The first thing that one finds compelling is the biographical sketches of key Beat figures (i.e. chapters 3 and 4 on Beat novelists and poets, respectively.) A disturbing number of Beats lived tragically short lives, owing to drugs, alcohol (e.g. Kerouac,) and sometimes just being around a violent contrarian. Even the Beats who lived long lives had their share of outlandishness, such as William Burroughs killing his wife, Joan Vollmer, in an ill-fate William Tell imitation. (Those who know Burroughs from later in his career may wonder why he even had a wife, being gay and all. That’s just one of the ways that hidden, latent, and repressed homosexuality plays out as tragedy in the Beat story of the socially conservative 1950’s.)

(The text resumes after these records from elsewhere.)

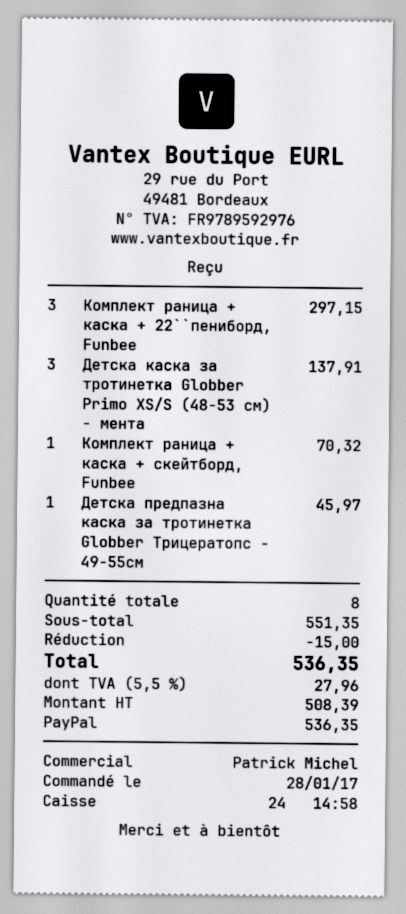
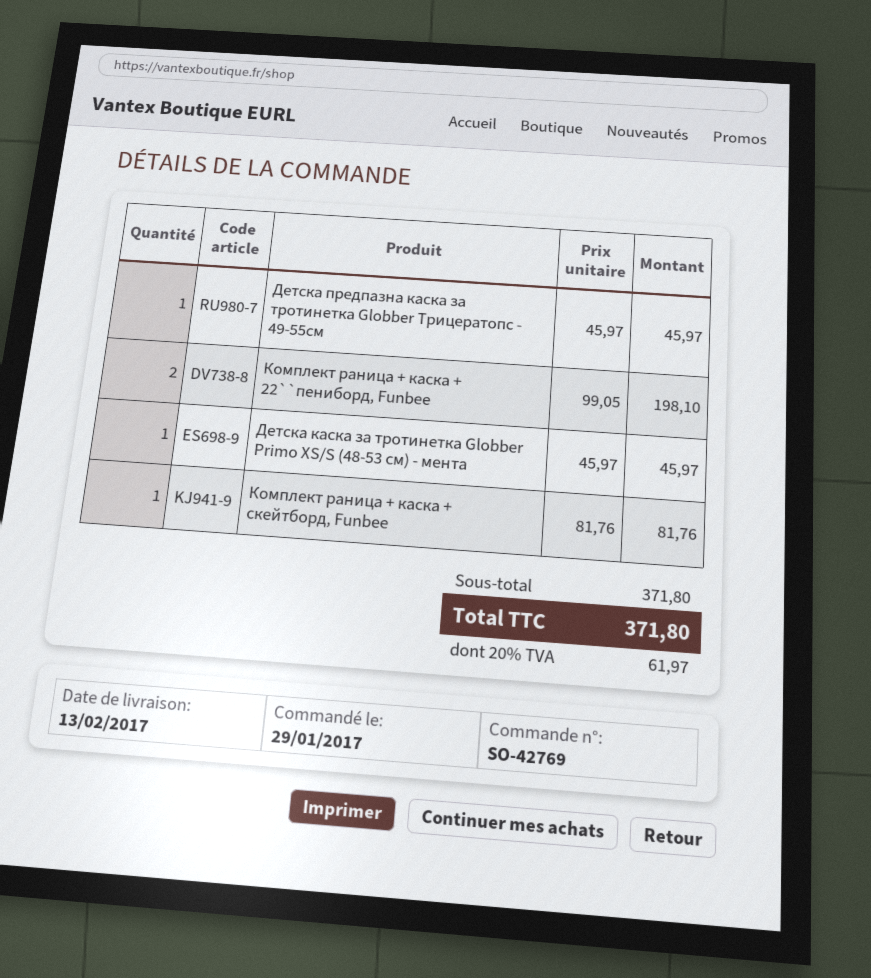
order date: 2017-01-28 -> 2017-01-29
Комплект раница + каска + 22``пениборд, Funbee: 3 for 297.15 -> 2 for 198.10
Детска каска за тротинетка Globber Primo XS/S (48-53 см) - мента: 3 for 137.91 -> 1 for 45.97
Комплект раница + каска + скейтборд, Funbeе: 1 for 70.32 -> 1 for 81.76
subtotal: 551.35 -> 371.80
discount: 15.00 -> none
tax: 5.5% = 27.96 -> 20% = 61.97
total: 536.35 -> 371.80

The second thing I found absorbing was the discussion of how these writers and poets made art. Like the aforementioned Transcendentalists, the Beats drew heavily on Eastern philosophies and psychologies – most notably Buddhism, and Zen, in particular. Beat authors not only looked to the East for subject matter and aesthetics, but also to help them achieve the spontaneity and nowness associated with Zen. However, this wasn’t wholesale conversion to Buddhism, it remained a uniquely American strain, and also sought to draw inspiration from that most American of arts, Jazz.

If you’re interested in the Beats or their approach to writing, I’d highly recommend reading this book.